The invocation of the tool producing the SIP message above was:

./inviteflood  eth0  5000  proxy1.enterprise1.com  10.1.101.10  1000000

This invocation might actually target multiple SIP network agents. For 
example, if 10.1.101.10 is the SIP Proxy server. 1,000,000 requests to
INVITE the VoIP phone at x5000 into a call are sent to the SIP Proxy server.
How the SIP Proxy server responds is usually a function of whether
authentication is enabled in the 10.1.101.10 domain. In an unauthenticated
domain, the a SIP Proxy server usually modifies each INVITE request and
forwards it on to the phone at extension x5000. In an authenticated network,
the SIP Proxy server usually challenges the flood tool. So, in an
unauthenticated domain, the SIP proxy and the VoIP phone are both flooded.

Since no -a option was specified, no username appeared in the From URI
or the Contact header lines.

Since no -i option was specified, the source IP address defaulted to
10.1.101.11 (i.e. in this case, the eth0 IP address of the PC running
the inviteflood tool).

Since no -S option was specified, the source port defaulted to 9.

Since no -D option was specified, the source port defaulted to the well-known
SIP port of 5060.

Since no -l (i.e. lower case L) option was specified, the line= parm was not
added to the Request line.

From some non-robust statistical observations, the flood rate had a
fairly wide variance.

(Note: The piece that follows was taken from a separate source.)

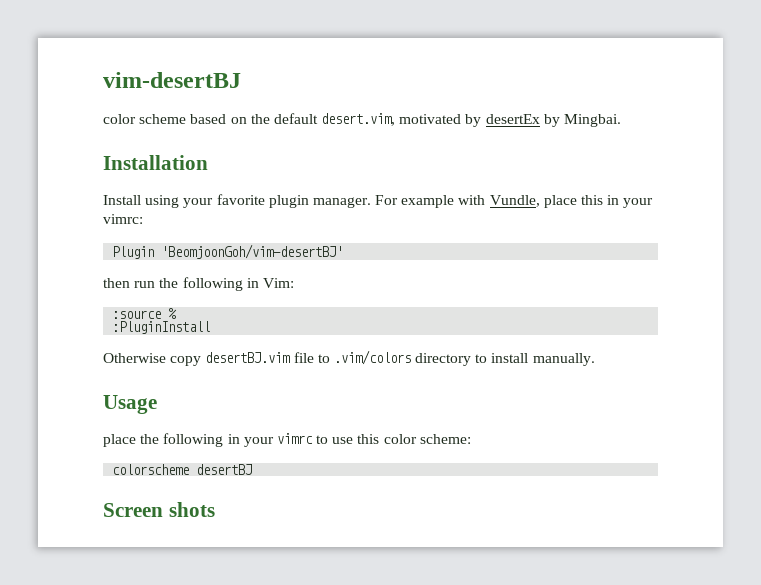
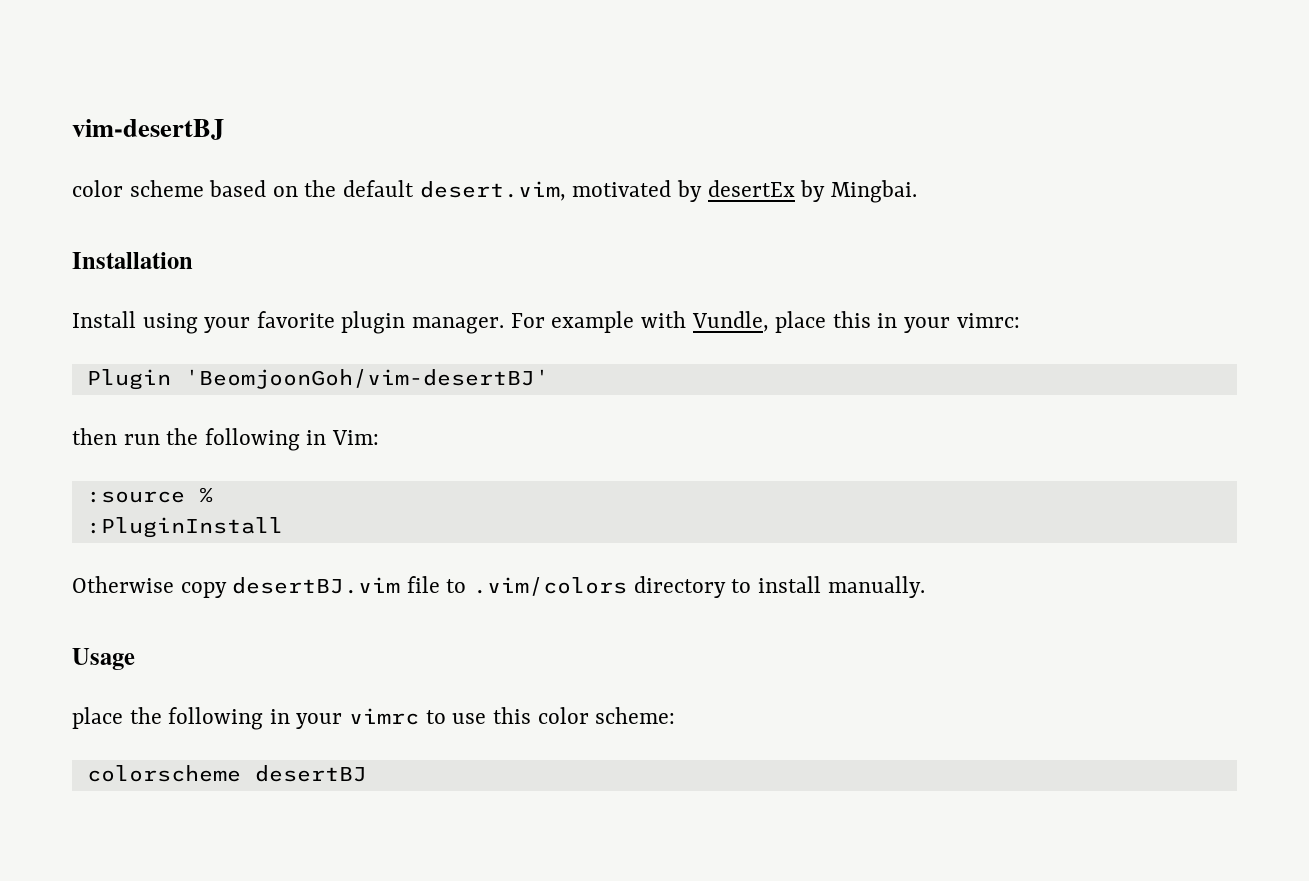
[103,502,215,517] // Screen shots -> (367, 773) none

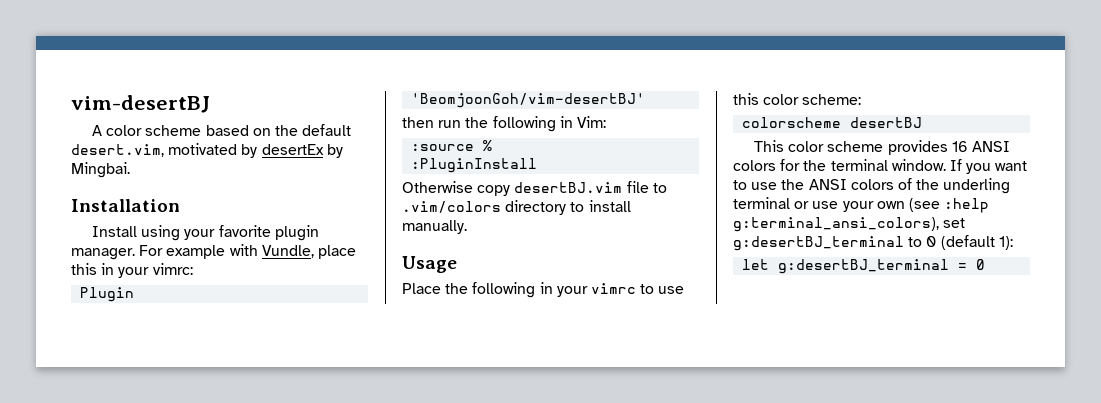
(224, 129) none -> [92,125,103,136] A
[72,707,123,729] place -> [402,283,441,294] Place
(367, 773) none -> [754,140,1010,155] [733,159,1028,174] [733,178,1011,194] [733,197,990,213] [733,217,966,232] [733,235,1013,251] [742,259,986,274] // This color scheme provides 16 ANSI colors for the terminal window. If you want to use the ANSI colors of the underling terminal or use your own (see :help g:terminal_ansi_colors), set g:desertBJ_terminal to 0 (default 1): // let g:desertBJ_terminal = 0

The output rate from a single instance of the
inviteflood tool running on a Pentium IV, 2.6 GHz, 512 MB RAM PC averaged
about 10 KHz, but burts were observed up to 100 KHz. With two instances
of the inviteflood tool running, the average rate was about 20 KHz. The rate
seemed to drop with three instances of the tool running. In any case,
the Ethernet switch used might have been moderating the flood. During a burst
of messages at 100 KHz, it seemed that messages were being presented to
the SIP Proxy at about 10 KHz (at least as noted by an ethereal capture
on the Proxy Server). It should be emphasized these were casual observations.